When you should present your investor reports:

Before getting into what you should include in your investor or shareholder reports, it’s good to have a plan for when and, more specifically, how often you should produce reports for your investor board. Ultimately, each private company is different and so are their investors who determine when they want to meet and discuss the state of the business. So, instead of reporting regularly on a quarterly basis to public shareholders, private companies have options to report either less often, annually or biannually, or even more often as each month.

Monthly

Keep in mind, your investors are not your employees. Even the most doting investors at the least experienced companies probably don’t need to see daily or weekly updates of all the operational minutia going on. In fact, this can defeat the purpose of updating your investors on the state of the business altogether (blog.drosenassoc.com). That said, if your team consists of less experienced employees and you have a highly seasoned board willing to help, you and they might prefer to meet monthly. This is common in younger startup companies who use this as an opportunity to gain as much insight and mentorship from their more experienced board as often as possible.

Quarterly

It is very typical of companies of all ages and sizes to meet and report to investors on a quarterly basis.
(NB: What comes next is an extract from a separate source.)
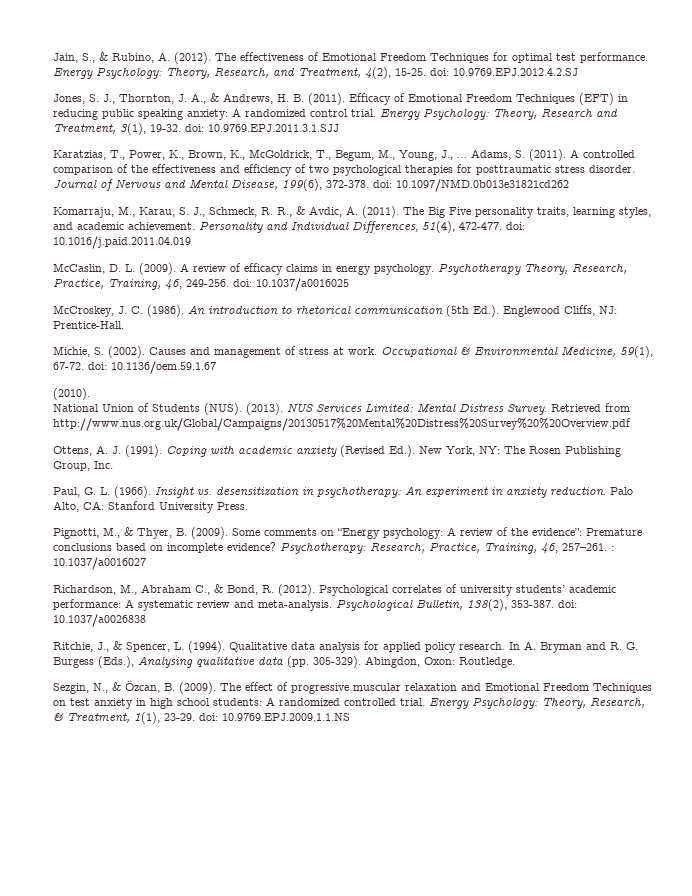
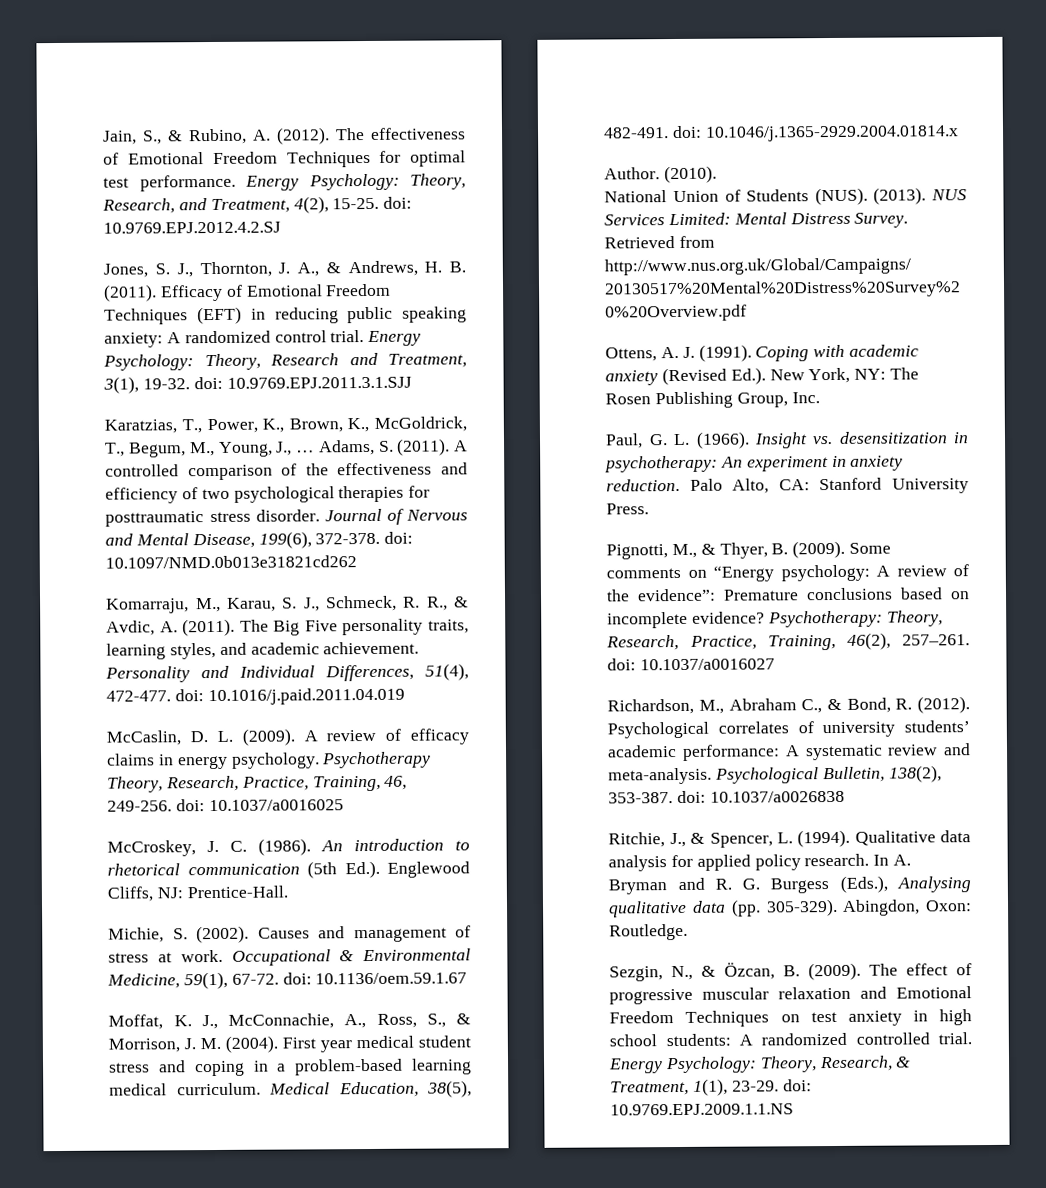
+ Moffat, K. J., McConnachie, A., Ross, S., & Morrison, J. M. (2004). First year medical student stress and coping in a problem-based learning medical curriculum. Medical Education, 38(5), 482-491. doi: 10.1046/j.1365-2929.2004.01814.x
+ Author.
- Psychotherapy: Research, Practice, Training, 46, 257–261. : 10.1037/a0016027
+ Psychotherapy: Theory, Research, Practice, Training, 46(2), 257–261. doi: 10.1037/a0016027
This depends on the nature of your business and whether business activities fluctuate on a quarter-to-quarter rhythm. You’ll want to schedule your quarterly reports and reviews based on your fiscal year.

Annually

At the bare minimum, you’ll want to report on business performance each year. This can make sense if you have enough internal resources and talent to suffice without regular investor insights. You’ll also need a built-in trust model with investors who are confident that you’re qualified to handle everything that comes up periodically throughout the year. This can work. After all, most board members are busy with competing priorities and might not want to meet very often—every investor is different.

No matter when or how often you meet, be sure you always issue your report 10 days before the actual board meeting. This gives these key stakeholders time to consume your data and do their own homework. From there they can prepare or send questions in advance instead of on the spot.

If you are meeting on a monthly or quarterly basis, it’s best to have a board meeting to discuss your report later in the month so you have time to:

  1. Close your books
  2. Prepare the rough draft of your reporting packet
  3. Perform your own review and analysis
  4. Have your own questions answered
  5. Prepare & send to them with enough time to have those ten days to review and digest

Remember, your investors’ time is extremely valuable and you want to make the most of the time you have with their expertise. This time should be spent planning, strategizing, and solving large-scale, industry-specific problems. As little time and emphasis should be spent on process and questions about ‘why a number is this or that’ as possible. A well-produced report can be your best tool in teeing up the agenda to get these things done.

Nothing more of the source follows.